##### Excerpted records #####
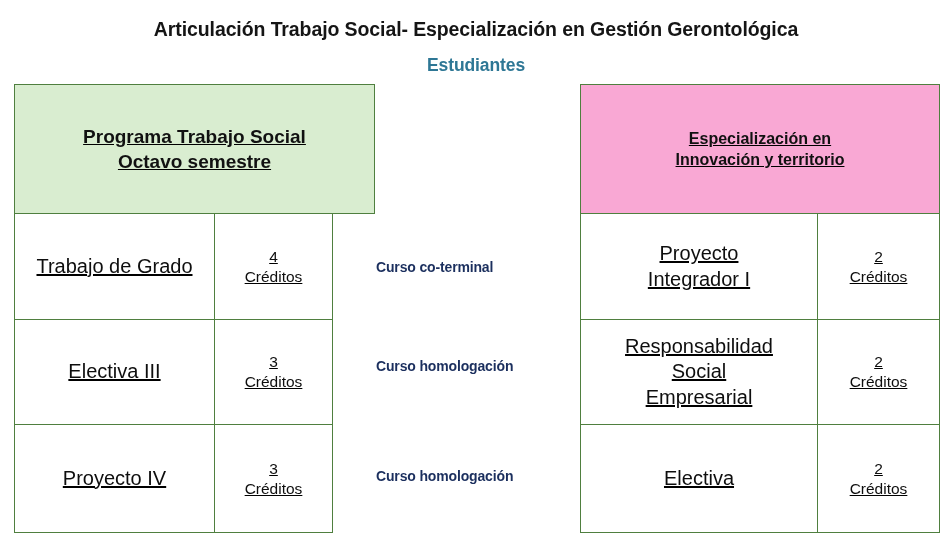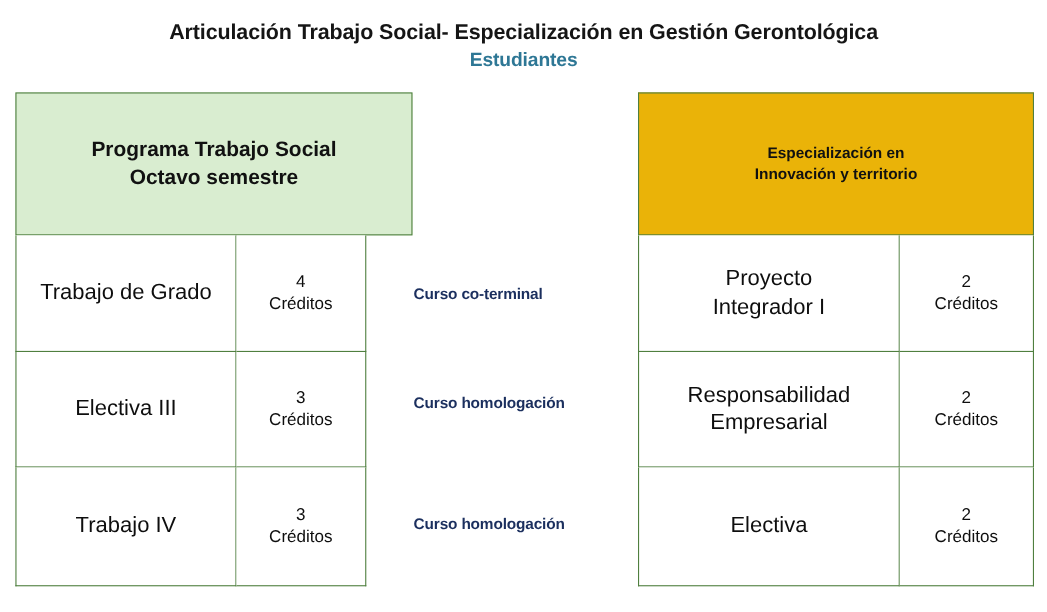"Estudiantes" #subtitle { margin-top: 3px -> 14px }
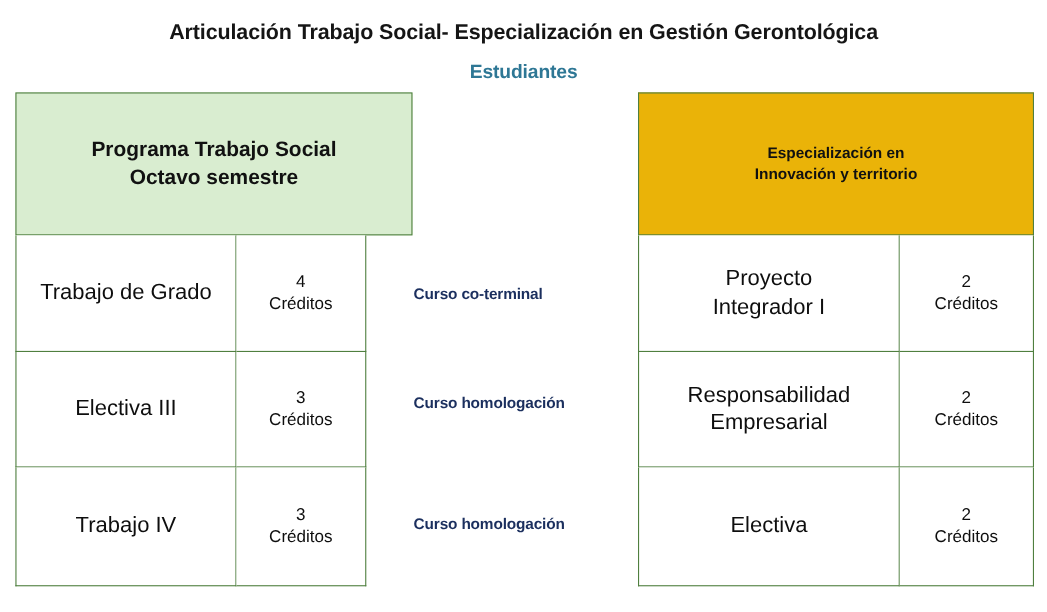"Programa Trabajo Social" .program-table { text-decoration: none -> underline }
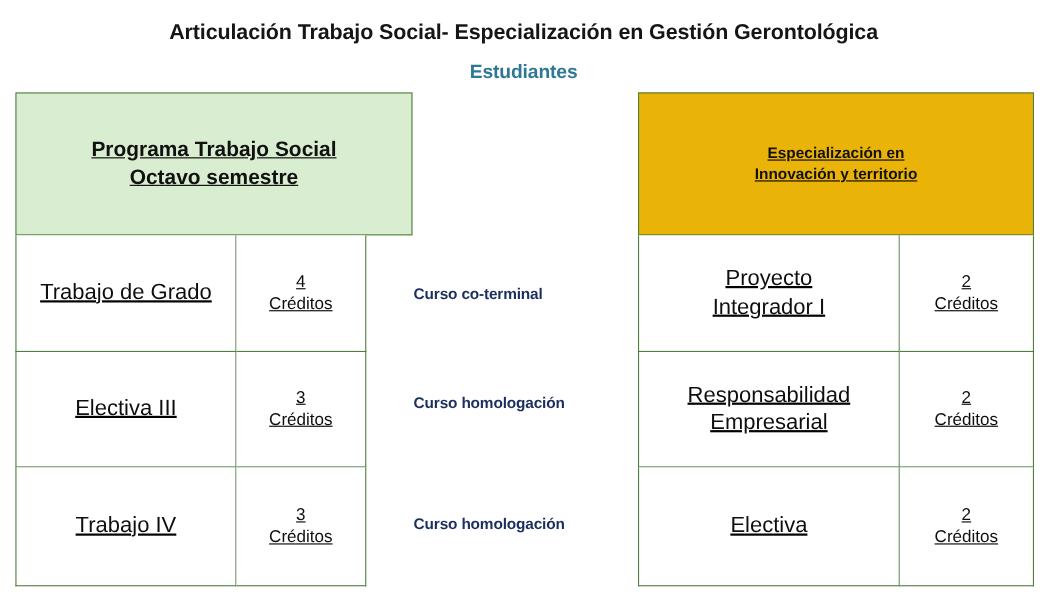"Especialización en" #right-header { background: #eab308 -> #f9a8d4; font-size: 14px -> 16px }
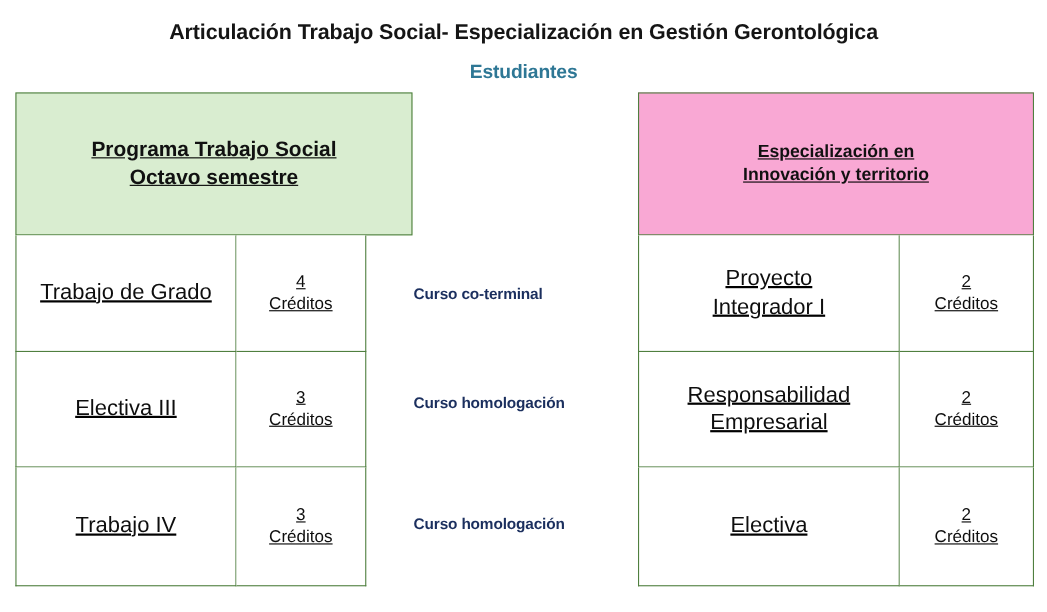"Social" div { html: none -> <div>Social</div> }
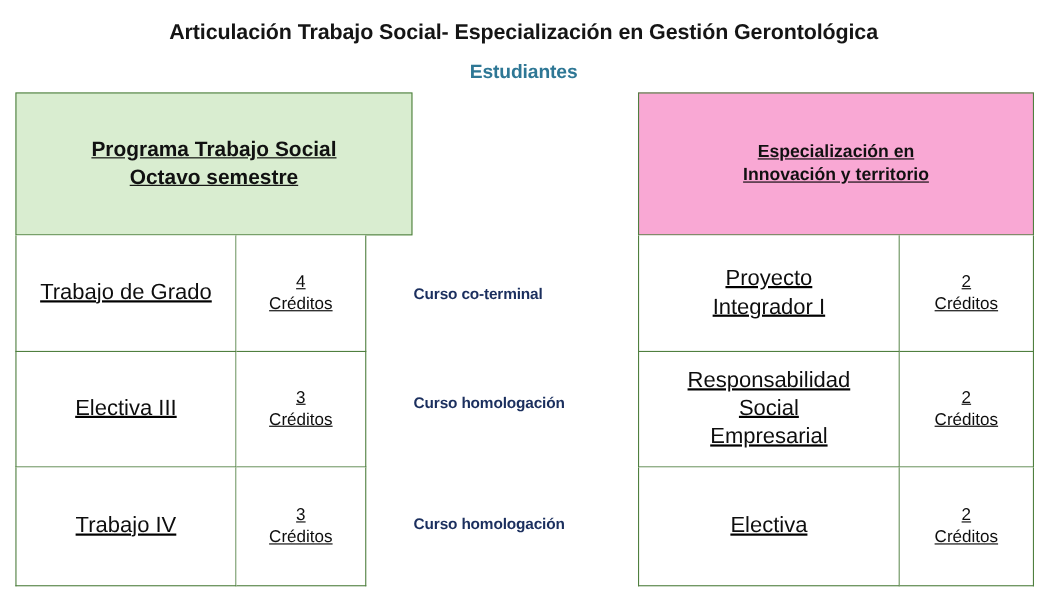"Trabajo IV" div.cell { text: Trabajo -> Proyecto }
#####
##### Excerpted records #####
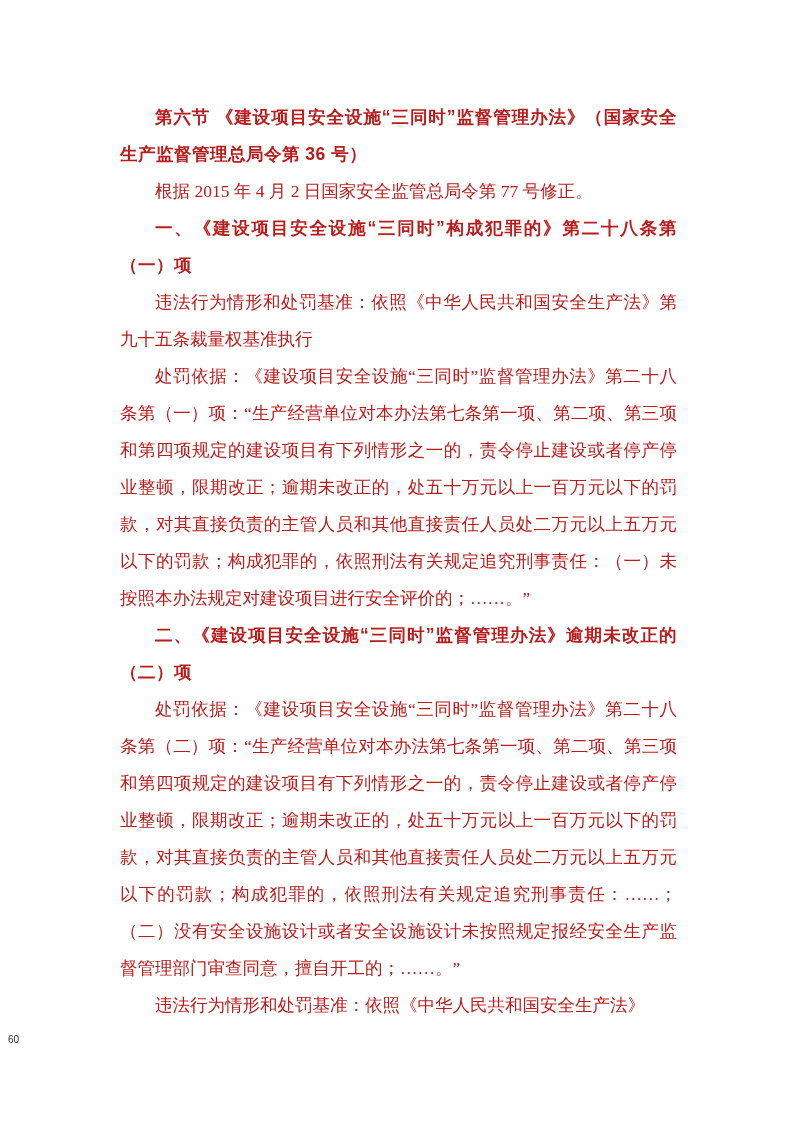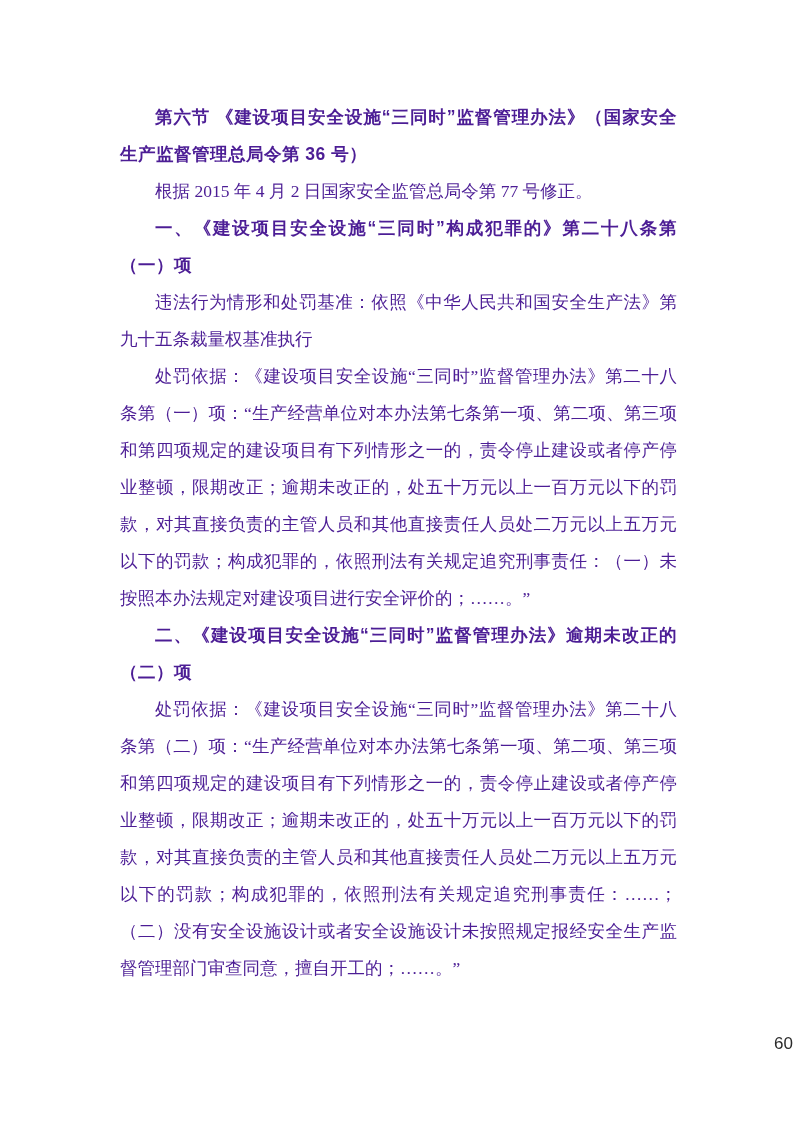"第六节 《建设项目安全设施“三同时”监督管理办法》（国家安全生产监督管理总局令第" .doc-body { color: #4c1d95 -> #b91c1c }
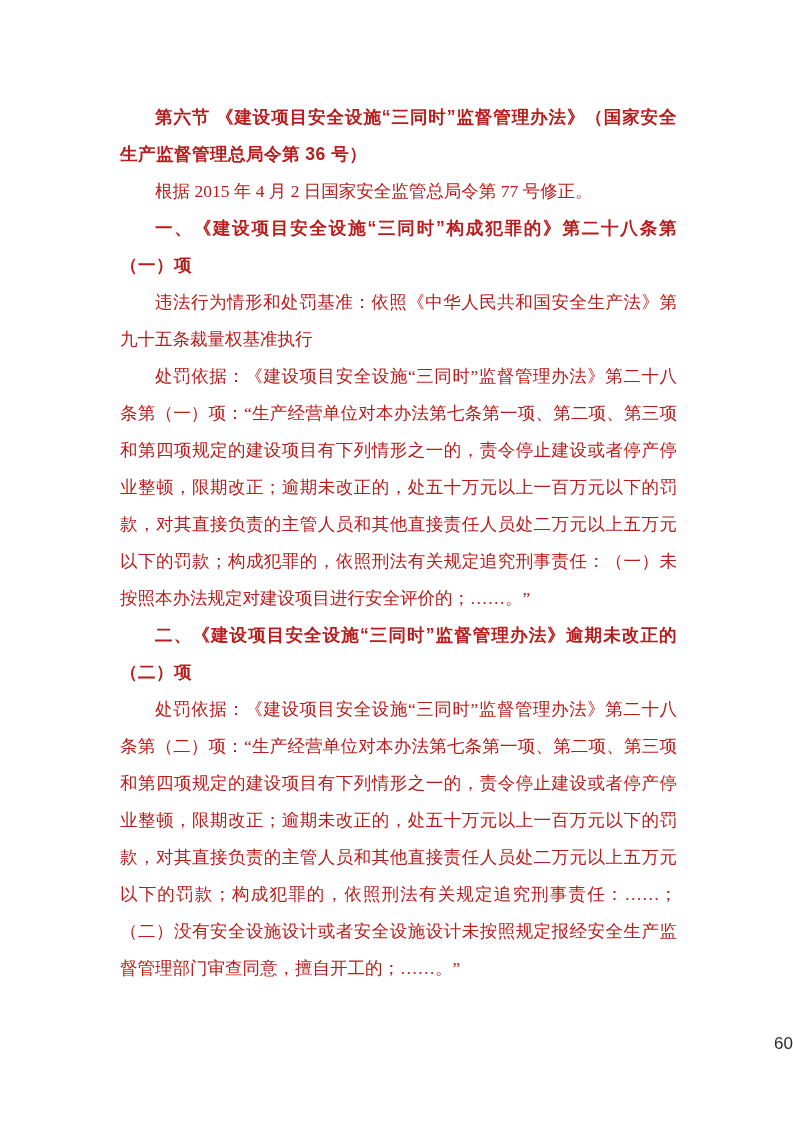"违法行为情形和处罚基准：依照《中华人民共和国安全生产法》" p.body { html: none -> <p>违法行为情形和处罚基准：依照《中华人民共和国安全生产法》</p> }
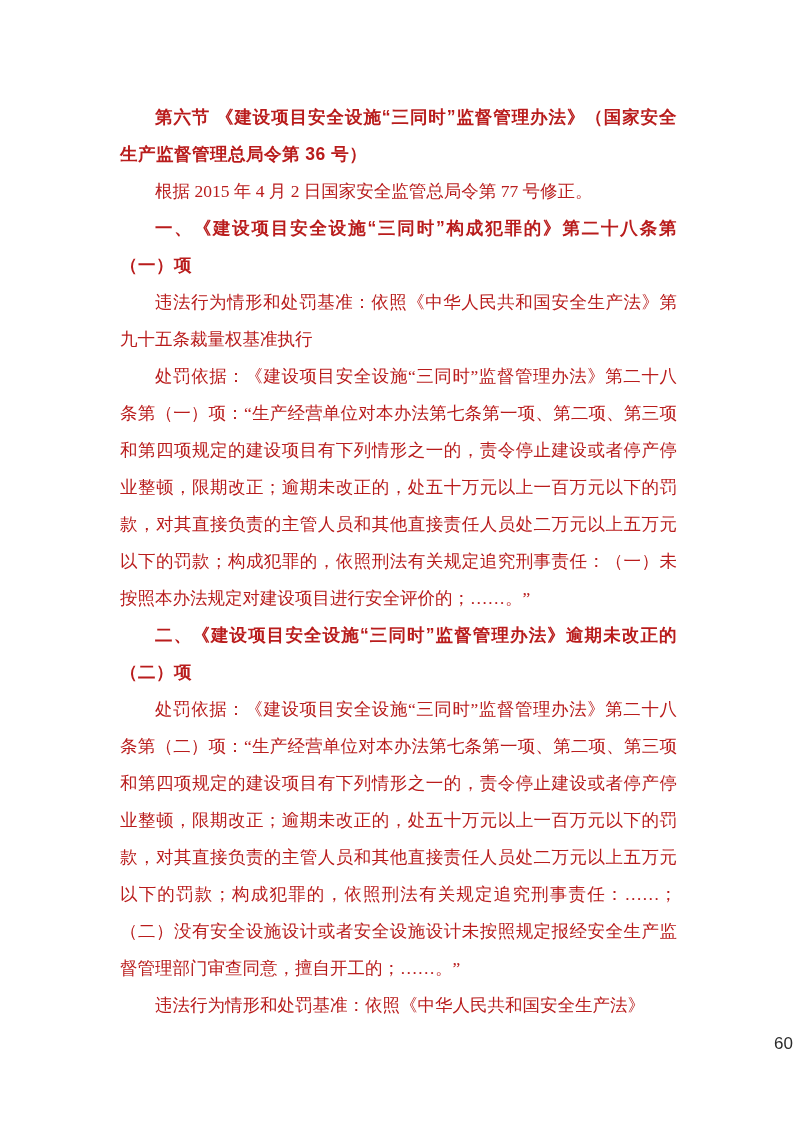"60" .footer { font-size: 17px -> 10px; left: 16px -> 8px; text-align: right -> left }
#####
Task prompt: Write back word for word every line in the entries above from the one with "margin-top: 3px ->" to the one with "text: Trabajo ->", ends included, and none of the pictures.

Solution for this problem:
"Estudiantes" #subtitle { margin-top: 3px -> 14px }
"Programa Trabajo Social" .program-table { text-decoration: none -> underline }
"Especialización en" #right-header { background: #eab308 -> #f9a8d4; font-size: 14px -> 16px }
"Social" div { html: none -> <div>Social</div> }
"Trabajo IV" div.cell { text: Trabajo -> Proyecto }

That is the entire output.